## SOURCE INFORMATION

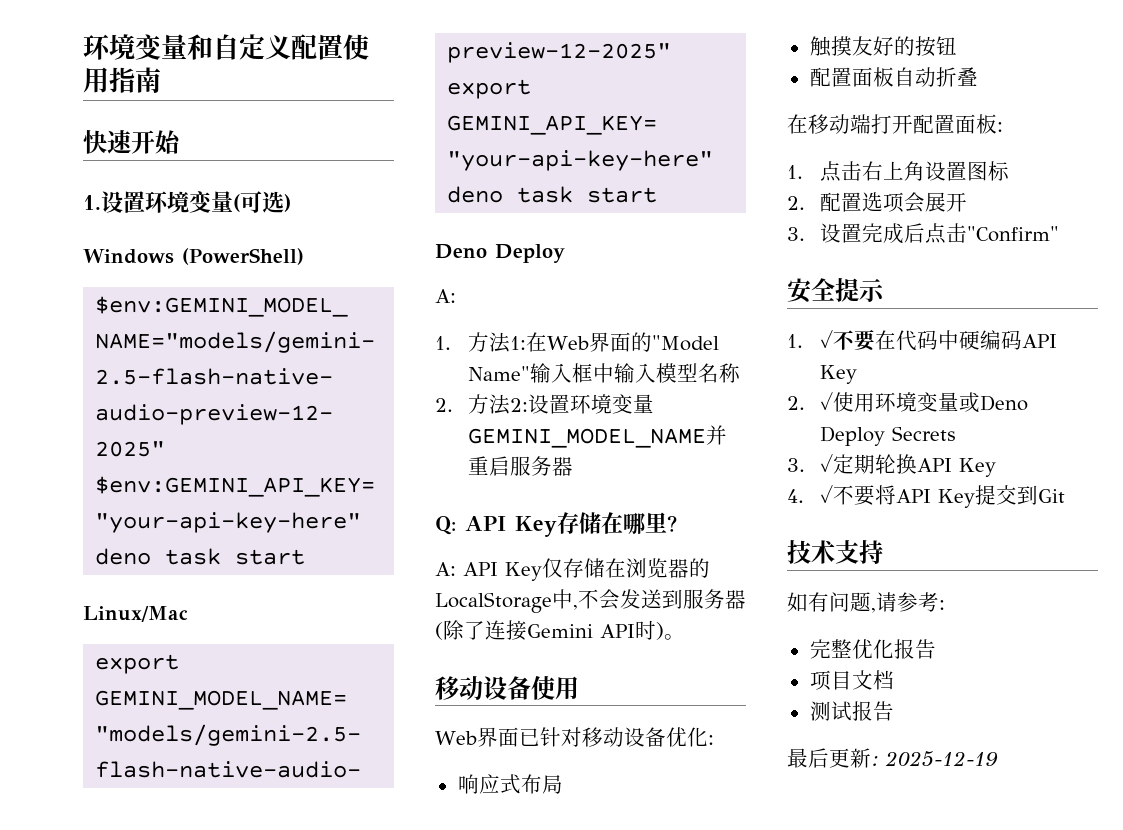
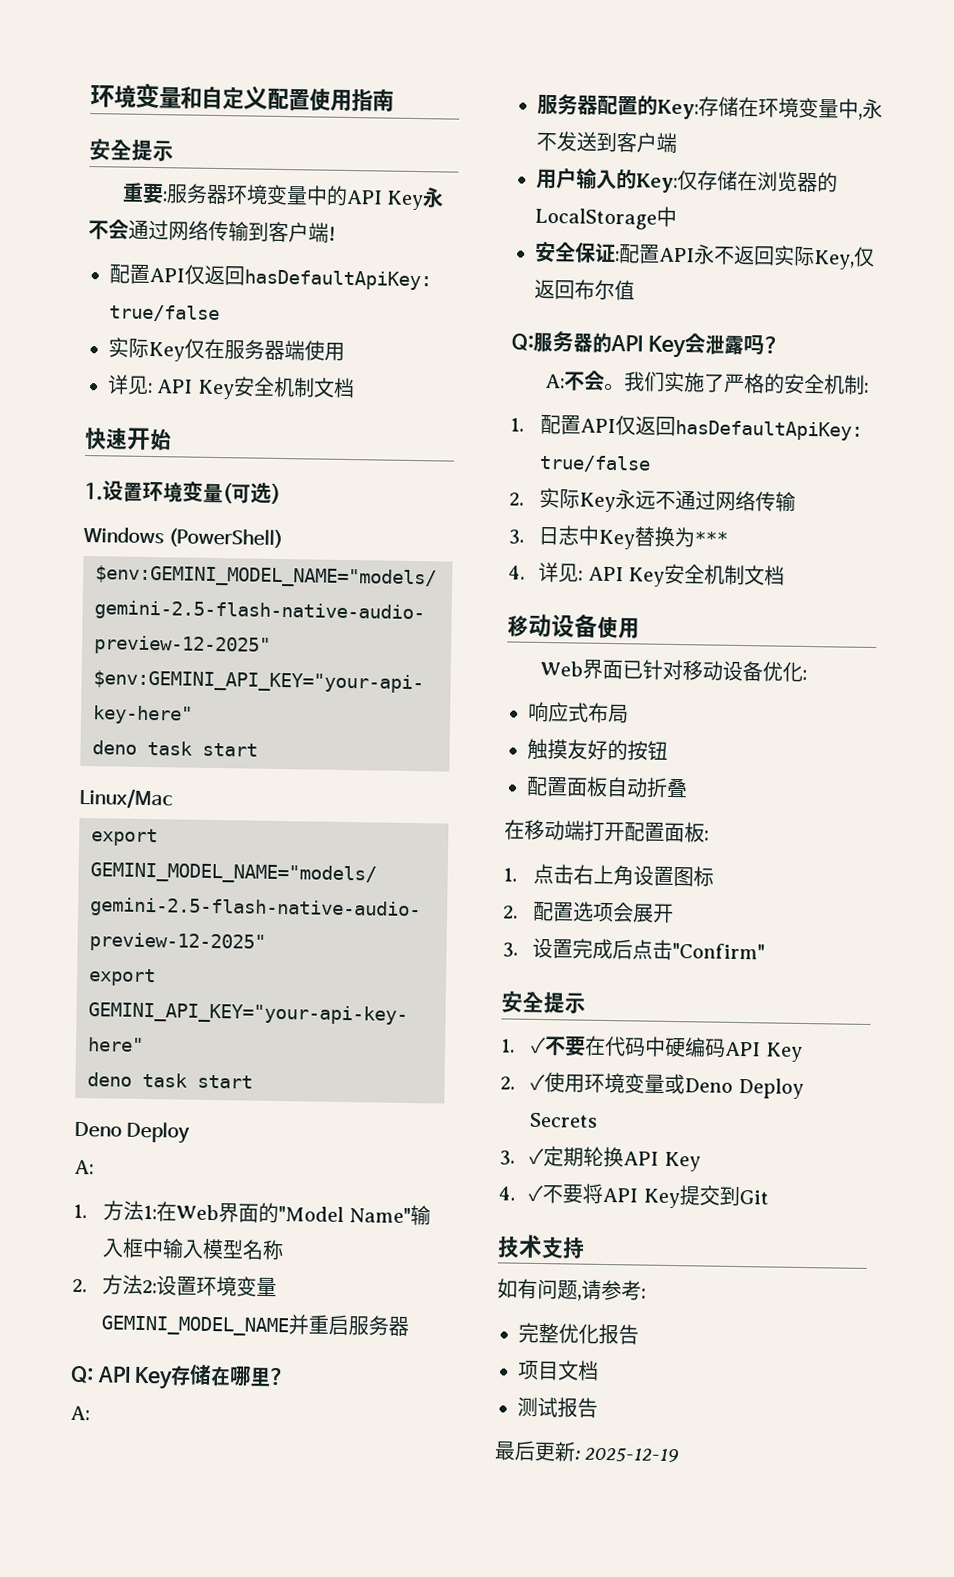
  环境变量和自定义配置使用指南
+ 安全提示
+ 重要:服务器环境变量中的API Key永不会通过网络传输到客户端!
+ 配置API仅返回hasDefaultApiKey: true/false
+ 实际Key仅在服务器端使用
+ 详见: API Key安全机制文档
  Q: API Key存储在哪里?
- A: API Key仅存储在浏览器的LocalStorage中,不会发送到服务器(除了连接Gemini API时)。
+ A:
+ 服务器配置的Key:存储在环境变量中,永不发送到客户端
+ 用户输入的Key:仅存储在浏览器的LocalStorage中
+ 安全保证:配置API永不返回实际Key,仅返回布尔值
+ Q:服务器的API Key会泄露吗?
+ A:不会。我们实施了严格的安全机制:
+ 1.配置API仅返回hasDefaultApiKey: true/false
+ 2.实际Key永远不通过网络传输
+ 3.日志中Key替换为***
+ 4.详见: API Key安全机制文档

## WHAT IS EXPECTED
Show all lines in the entries above where the word "配置API仅返回hasDefaultApiKey" appears.

## RESULT OF THIS EXERCISE
+ 配置API仅返回hasDefaultApiKey: true/false
+ 1.配置API仅返回hasDefaultApiKey: true/false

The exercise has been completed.